Sounds like fuel bowl level problem. Are you sure the floats are adjusted properly? I'd double check them.

Also is it automatic? Does it stall cause of the braking? Or the 2-1 downshift? I doubt it's that, but that can be a problem. Can't be low vacuum with manual brakes. So those are the first two that come to mind.
 
Sounds like the float level is too high and it is spilling fuel into the venturis when stopping.
 
Easiest way to check downshift is drive it in just first. And then do the same tests. If it doesn't stall. Something with the downshift is loading up the engine and stalling it.
 
Float adjustment is spot on. Accelerator pump is set right and squirting as it should. I can let it take off on its own, get up to 15 mph or so and hit the brakes with no stalling in forward or reverse. If I hit the gas to take off and then hit the brake it stalls forward or reverse. The two metering screws at the base of the carb are backed out 1-1/2 turns from seated. I don't have a clue as to what's going on with it.
 
I have been building carburetors since the late 70s and I have never seen a carburetor that had a float level that was set in stone. All of the kits I have ever seen had several different float level settings for different applications, even with the same carburetor. Are you 100% sure you are using the right setting?
 
No booster. Manual brakes. Rusty, I tried a few different settings. Before I posted this thread, I thought the float was too low and starving for fuel. I readjusted it slightly higher, got the same result, then posted this thread. As per your suggestion, I took the carb off the engine, checked and re-set to the specs in the instructions. I get where you're coming from though. The float is about dead parallel to the body. The venturis are on the opposite side of the wall from the fuel bowl, so the gas can not splash into them. If that were the case, it would stall from a coast as well as from acceleration. I'm going to take it apart and inspect everything again. I have to be missing something.
 
Did the float have a baffle you omitted? Lots of them do.
 
Do you have to crank-n-crank with the throttle open to restart?
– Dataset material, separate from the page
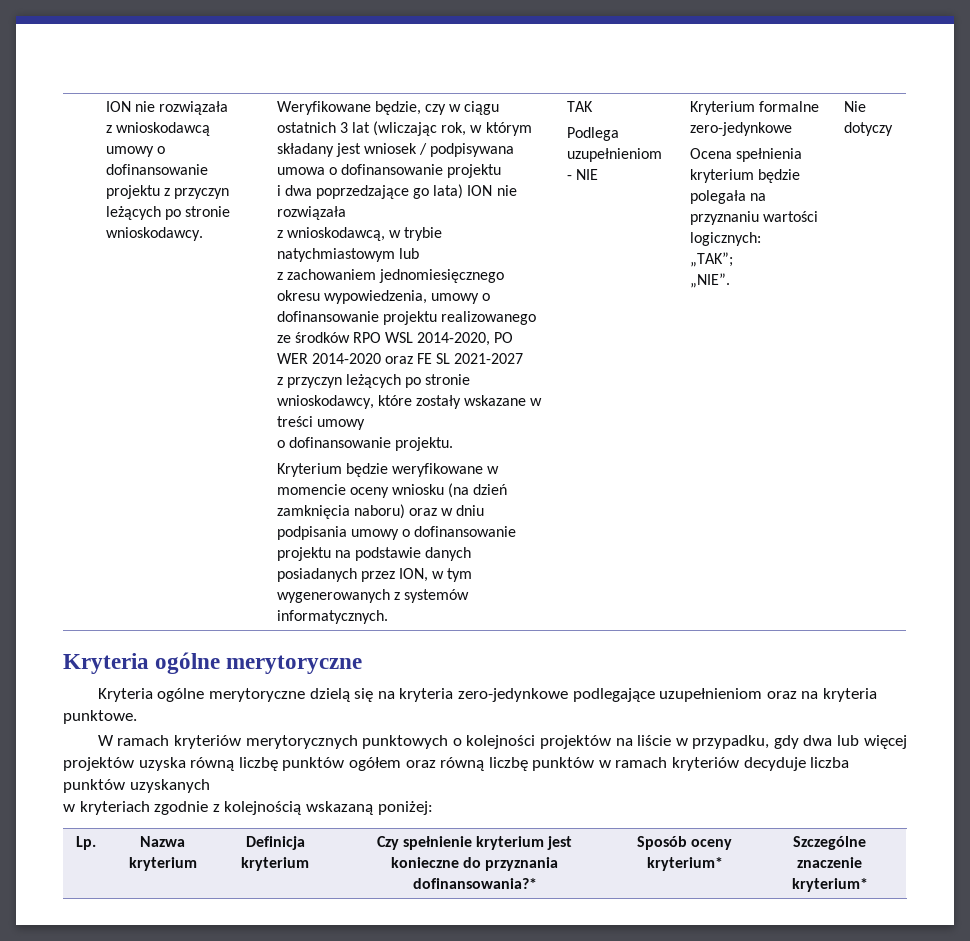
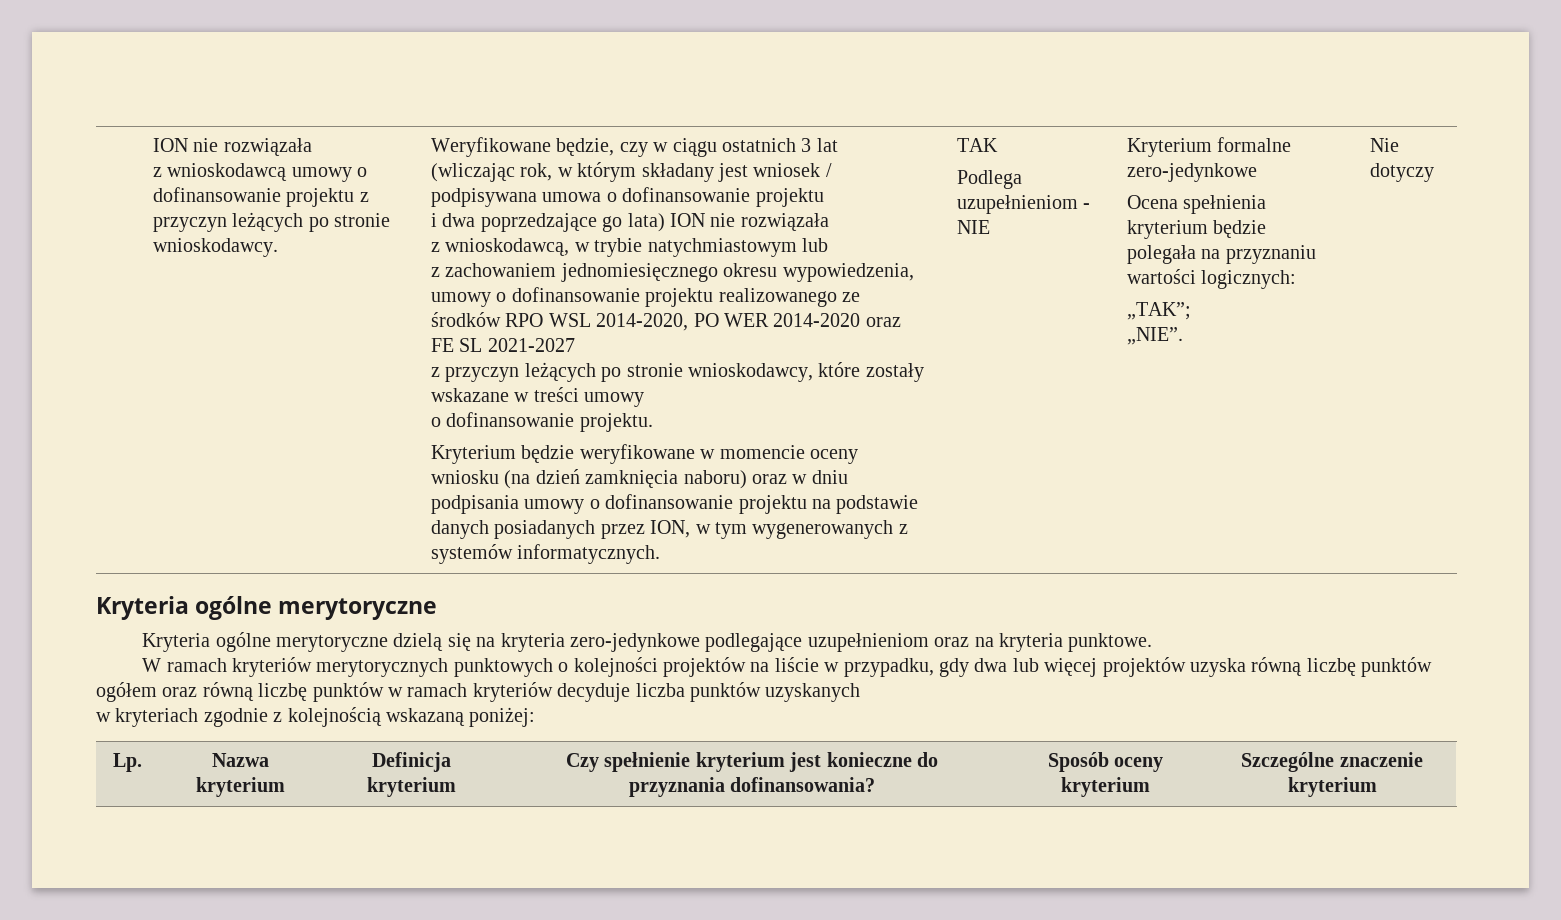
- Lp. | Nazwa kryterium | Definicja kryterium | Czy spełnienie kryterium jest konieczne do przyznania dofinansowania?* | Sposób oceny kryterium* | Szczególne znaczenie kryterium*
+ Lp. | Nazwa kryterium | Definicja kryterium | Czy spełnienie kryterium jest konieczne do przyznania dofinansowania? | Sposób oceny kryterium | Szczególne znaczenie kryterium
That's flooding.
If you have to give it a few pumps to help start, that's starving for fuel.

If the gap at the points is too small, you won't be opening the points to make spark when you take your foot off the gas and the
vacuum canister goes full advance.
Try opening the point gap a smidgen.
 
I'm thinking that carb has the vacuum port under the throttle plates and pulls a high vacuum to the advance canister when the throttle closes. Dwell changes wirh vacuum advance, and if the points aren't opening, engine dies, more likely when engine is warm. There is also a very particular weird sickly sweet smell when starting a hot engine where the points aren't opening.
I was once at a Circle K in Phoenix in a stupid new rental car, and a beautiful red '64 Galaxie XL was parked next to me.
They came out, it wouldn't start, and I thought, Ooo-ooo that smell, can'cha smell that smell?
I opened up their points a little and they drove off happy.
 
There was no float baffle in the carb. Points have been replaced with a Pertronix set up. It's not flooding. Starts right up when I bump the key.
 
Advance plate in dist still changes gap to reluctor and sensor. Check the gap.
Too large or too small, and you will lose spark when advance plate shifts with high vacuum when throttle snaps shut.
 
It has been a while since I've had time to mess with this thing. Since it was down, I pulled the covers and set the valve lash for the first time in ten years. Not terrible, but they were due. It looks like the float level was not as "spot on" as I had thought. I have gotten the most improvement from a SLIGHT adjustment to the float. I put a couple more marks on the balancer so I could see where I'm sitting on mechanical advance. She ain't perfect, but she's getting better and is at least driveable!! Thank you all for the advice.
 
Float adjustment is spot on. Accelerator pump is set right and squirting as it should. I can let it take off on its own, get up to 15 mph or so and hit the brakes with no stalling in forward or reverse. If I hit the gas to take off and then hit the brake it stalls forward or reverse. The two metering screws at the base of the carb are backed out 1-1/2 turns from seated. I don't have a clue as to what's going on with it.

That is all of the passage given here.